What to work on: Make a verbatim transcription of the records, without the pictures.

Material for this task:

————————

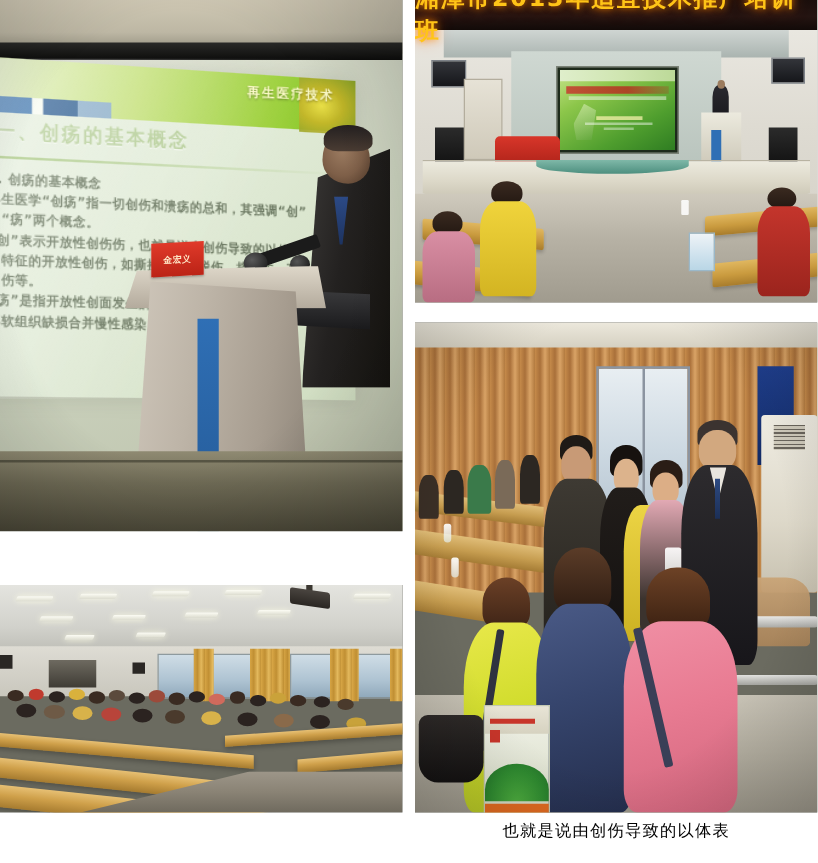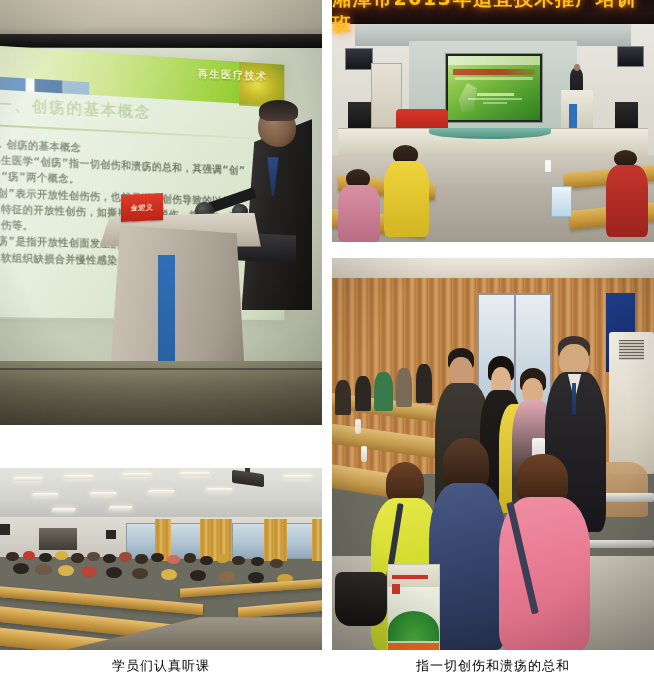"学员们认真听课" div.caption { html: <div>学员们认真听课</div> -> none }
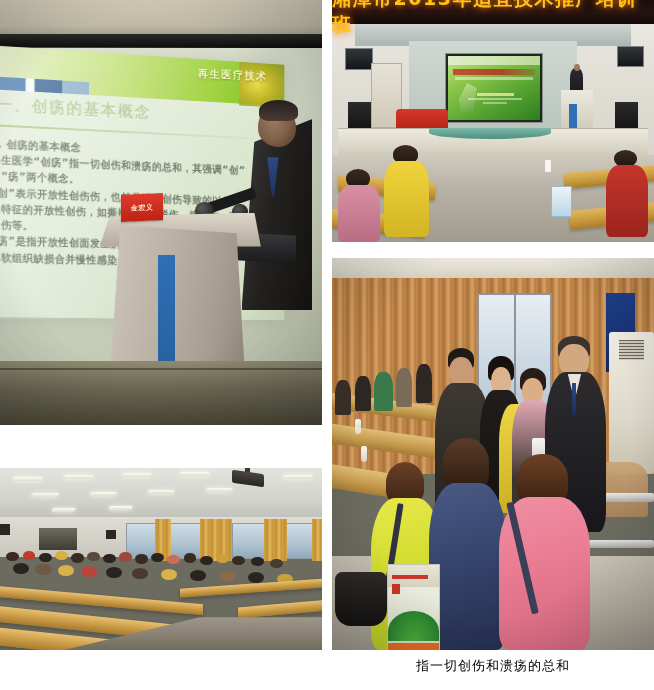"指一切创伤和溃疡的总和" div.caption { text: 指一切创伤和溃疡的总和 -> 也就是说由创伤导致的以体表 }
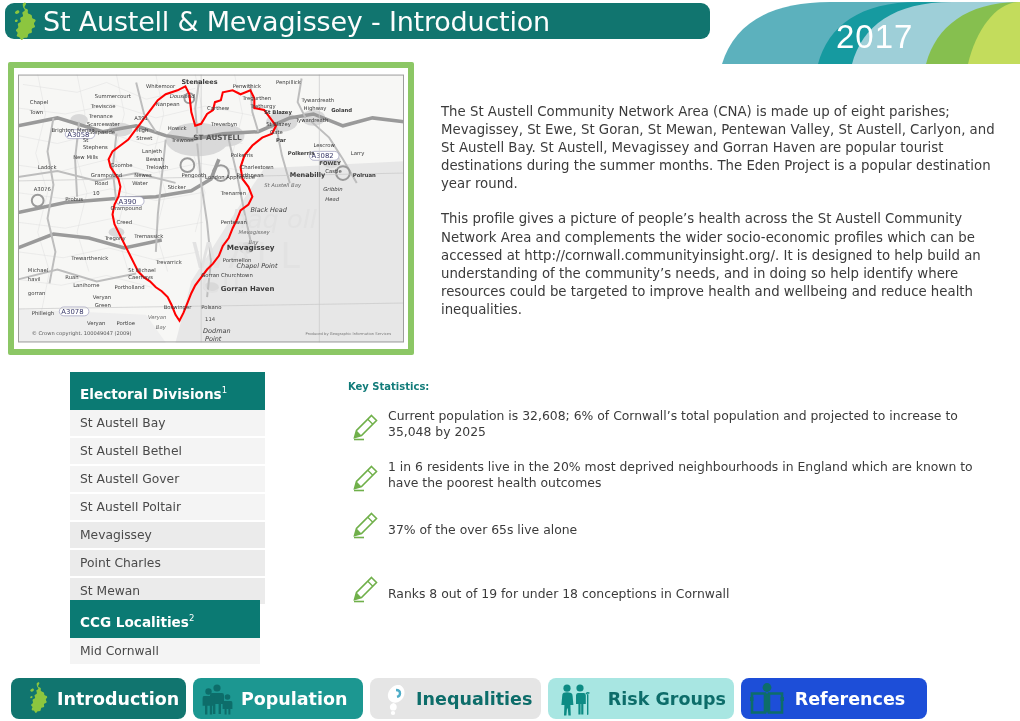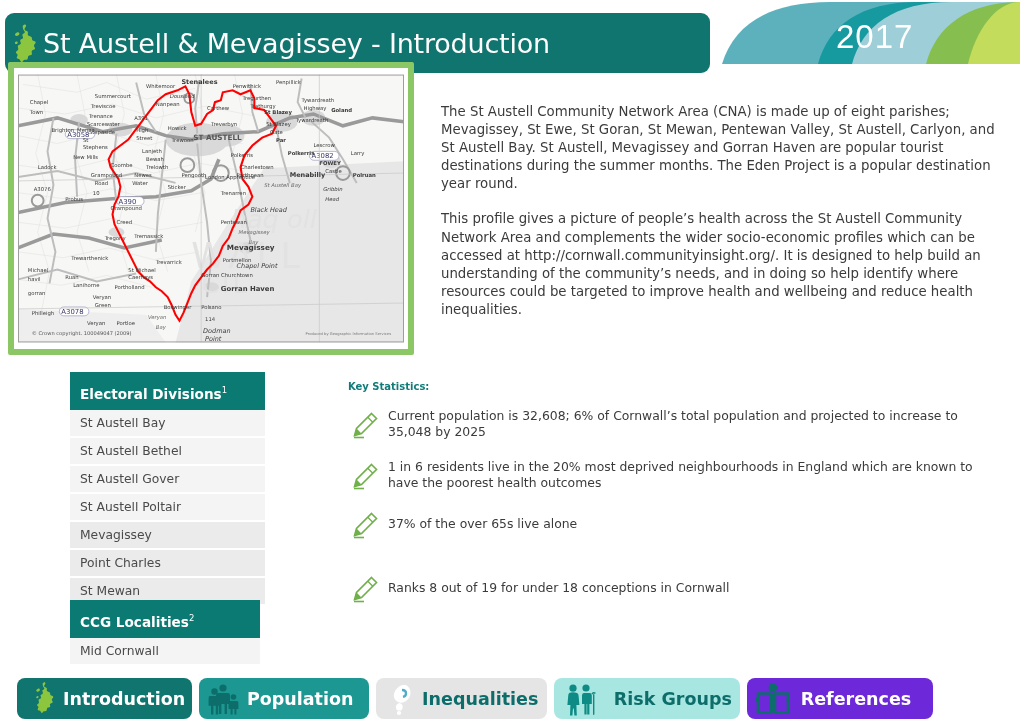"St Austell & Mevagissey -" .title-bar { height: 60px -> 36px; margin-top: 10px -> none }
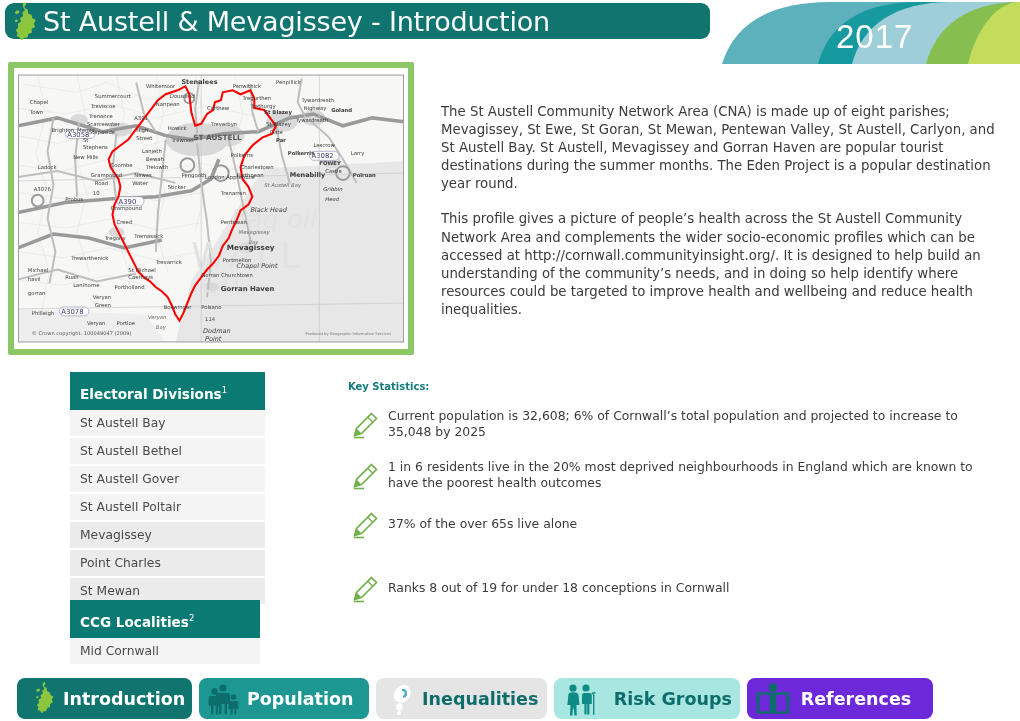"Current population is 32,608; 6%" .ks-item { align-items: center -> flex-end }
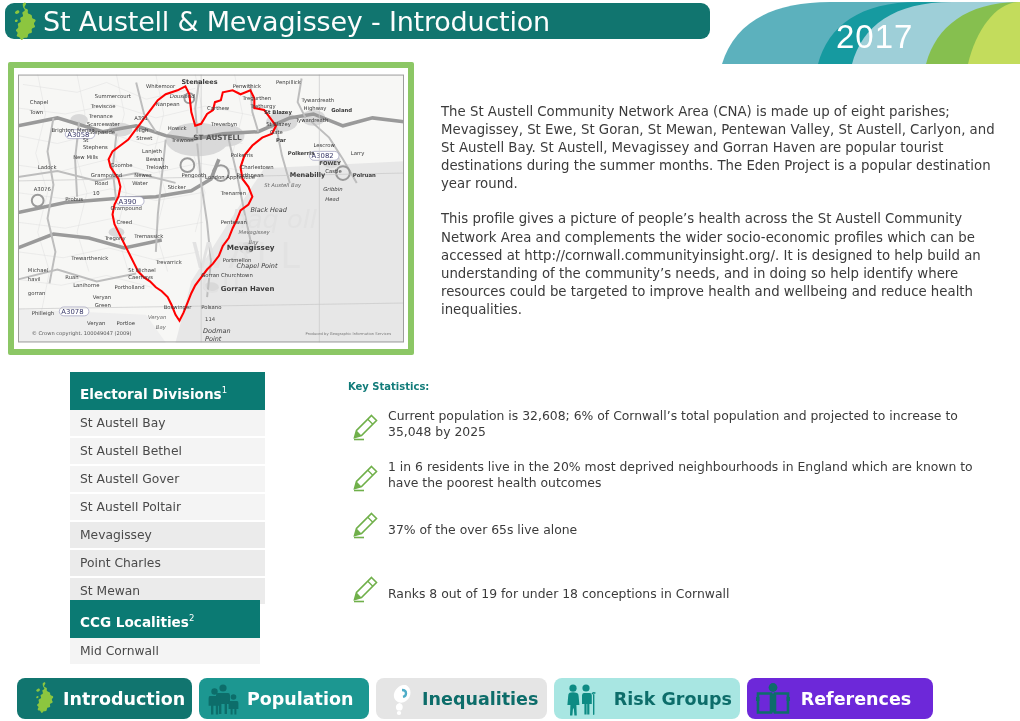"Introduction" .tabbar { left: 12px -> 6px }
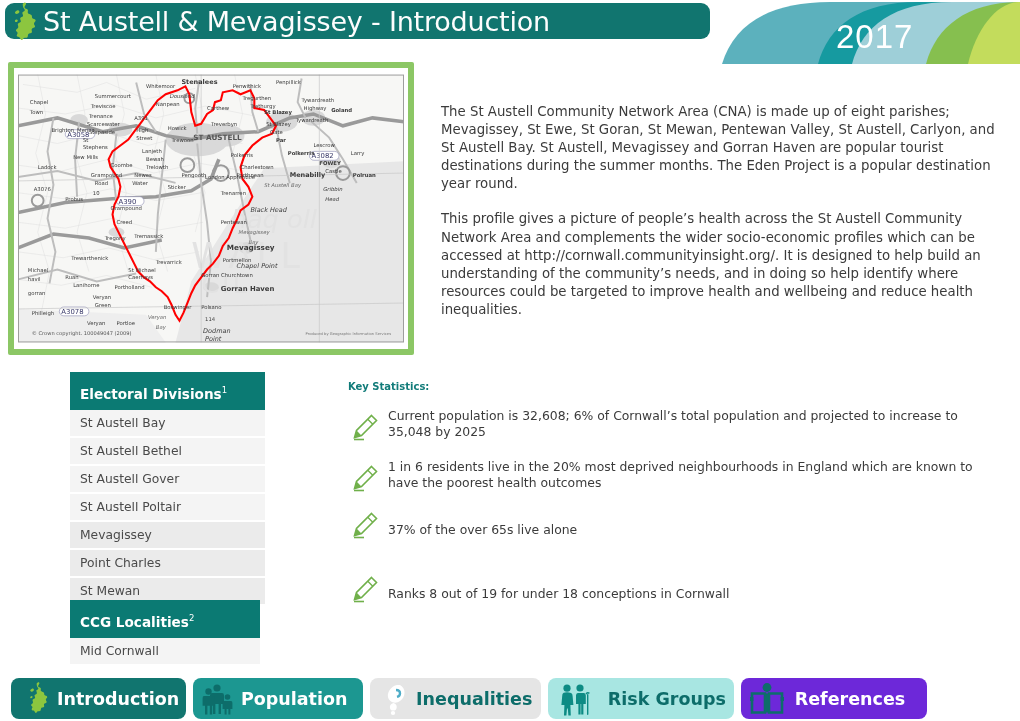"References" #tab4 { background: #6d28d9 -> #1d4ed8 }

————————

Solution:
"学员们认真听课" div.caption { html: <div>学员们认真听课</div> -> none }
"指一切创伤和溃疡的总和" div.caption { text: 指一切创伤和溃疡的总和 -> 也就是说由创伤导致的以体表 }
"St Austell & Mevagissey -" .title-bar { height: 60px -> 36px; margin-top: 10px -> none }
"Current population is 32,608; 6%" .ks-item { align-items: center -> flex-end }
"Introduction" .tabbar { left: 12px -> 6px }
"References" #tab4 { background: #6d28d9 -> #1d4ed8 }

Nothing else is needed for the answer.